Building a Chess AI, Part 2 – Move Generation

In my last post I wrote about modelling game state, the first milestone of a project I’ve been working on to build a chess engine in Rust. In this post I’m going to write an overview of the second milestone: move generation.

If you’re interested in seeing the full code, check out tomcant/chess-rs on GitHub.

So far we have a few types to represent some of the game’s basic concepts: colours, pieces and squares, and a model of the board that uses bitboards to track the locations of pieces.

The approach I’ve taken to generating moves is to calculate a bitboard of all the squares under attack for each of the colour-to-move’s pieces, and convert each of these to a list of moves. Combining these into one list produces the majority of moves in a position, leaving just a handful of “special” cases like castling and en-passant.

The main topics to cover are:

  1. using bitboards to calculate “attack squares”,
  2. handling “special” cases with bitboards,
  3. converting bitboards to moves, and
  4. verifying correctness with perft.

Calculating Attack Squares

At the heart of the move generator is a simple looking function for calculating attacks:

fn get_attacks(piece: Piece, square: Square, board: &Board) -> u64 {
    match piece {
        WP | BP => get_pawn_attacks(...),
        WN | BN => get_knight_attacks(...),
        WB | BB => get_bishop_attacks(...),
        WR | BR => get_rook_attacks(...),
        WQ | BQ => get_bishop_attacks(...) | get_rook_attacks(...),
        WK | BK => get_king_attacks(...),
    }
}

Given a piece and a square, this returns a bitboard containing all the squares under attack by that piece. We can then convert this bitboard into a list of moves and continue with the next piece.

Sliding Piece Attacks

Bishops, rooks and queens all slide along their paths for as long as there isn’t another piece blocking the way. This is different from non-sliding pieces where the squares under attack are always known upfront, and so we require different approaches.

There are lots of popular methods for calculating sliding piece attacks using bitboards. As a starting point I implemented the simplest method I could find: the classical approach.

Consider a bishop on c3 with no blocking pieces:

We can construct a bitboard from the highlighted squares and use it any time we need the attacks for a bishop on c3. However, if pieces block the path then we’d need to figure out which squares are actually reachable first. Take the following position for example:

We need to determine that g7 and h8 should be excluded from the bishop’s attacks. One approach is to iterate over the bishop’s path until we hit a piece, but this would be slow because we’d be querying the state of the board a lot.

Instead, if we take the bishop’s path and perform a bitwise AND operation with all the pieces on the board, we get the following:

AND
=

This tells us where the blocking pieces are. Next, we perform bitwise XOR with just the section of path after the first blocking square:

XOR
=

This gives the attack squares for the bishop taking into account the pieces that block its path.
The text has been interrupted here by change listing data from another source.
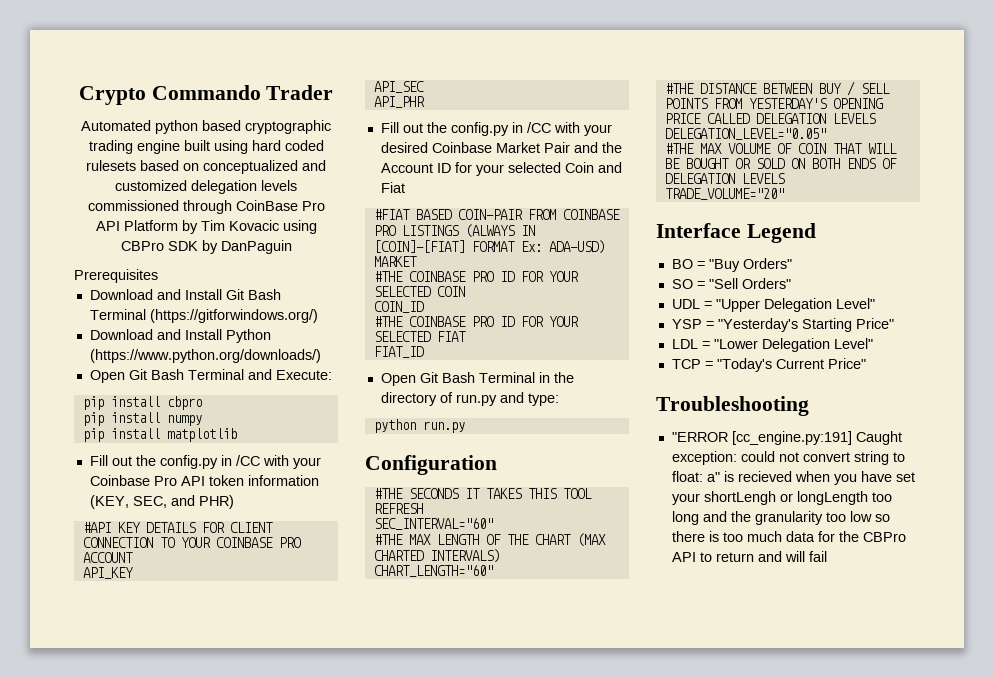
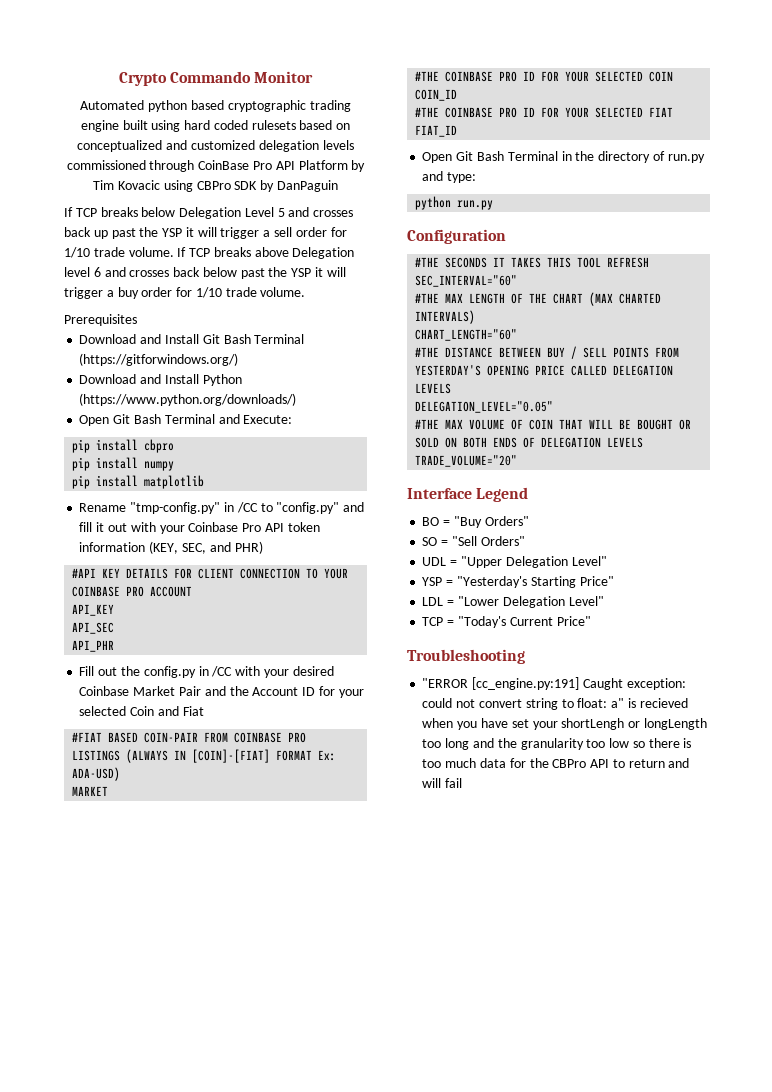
- Crypto Commando Trader
+ Crypto Commando Monitor
+ If TCP breaks below Delegation Level 5 and crosses back up past the YSP it will trigger a sell order for 1/10 trade volume. If TCP breaks above Delegation level 6 and crosses back below past the YSP it will trigger a buy order for 1/10 trade volume.
- Fill out the config.py in /CC with your Coinbase Pro API token information (KEY, SEC, and PHR)
+ Rename "tmp-config.py" in /CC to "config.py" and fill it out with your Coinbase Pro API token information (KEY, SEC, and PHR)

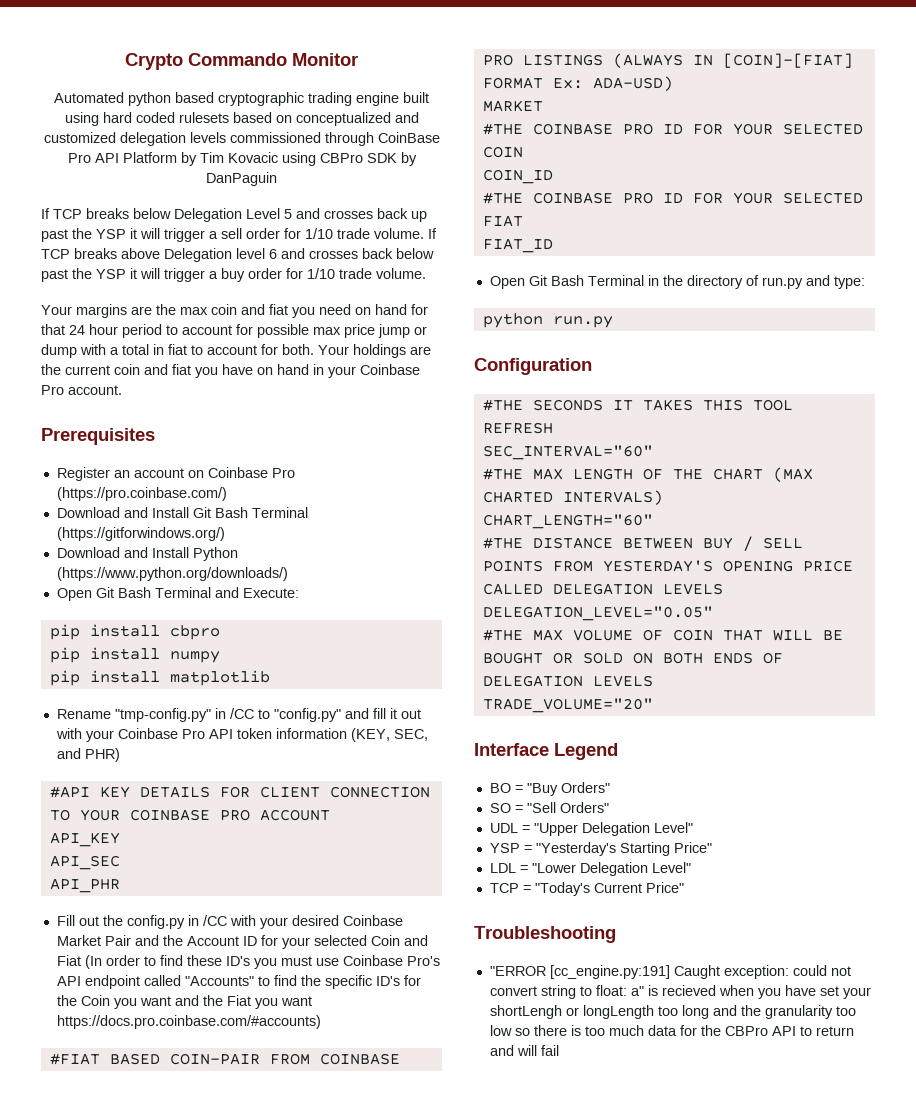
+ Your margins are the max coin and fiat you need on hand for that 24 hour period to account for possible max price jump or dump with a total in fiat to account for both. Your holdings are the current coin and fiat you have on hand in your Coinbase Pro account.
  Prerequisites
+ Register an account on Coinbase Pro (https://pro.coinbase.com/)
- Fill out the config.py in /CC with your desired Coinbase Market Pair and the Account ID for your selected Coin and Fiat
+ Fill out the config.py in /CC with your desired Coinbase Market Pair and the Account ID for your selected Coin and Fiat (In order to find these ID's you must use Coinbase Pro's API endpoint called "Accounts" to find the specific ID's for the Coin you want and the Fiat you want https://docs.pro.coinbase.com/#accounts)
Repeating for each direction yields the complete bitboard of attack squares.

Here’s what it looks like in code:

enum BishopDirection {
  NW, NE, SW, SE,
}

fn get_bishop_attacks(square: Square, board: &Board) -> u64 {
    let mut attacks = 0;

    for direction in [NW, NE, SW, SE] {
        let path = BISHOP_ATTACKS[square][direction];
        let blockers = path & board.occupancy();

        if blockers == 0 {
            // No blockers in this direction so
            // add the whole path and move on.
            attacks |= path;
            continue;
        }

        let first_blocking_square = match direction {
            NW | NE => Square::first(blockers),
            SW | SE => Square::last(blockers),
        };

        attacks |= path ^ BISHOP_ATTACKS[first_blocking_square][direction];
    }

    attacks
}

Notice the use of BISHOP_ATTACKS, a pre-calculated array of 64 x 4 bitboards indexed by square and direction. This is used to look up the squares a bishop can attack on an empty board and means we only have to calculate this once.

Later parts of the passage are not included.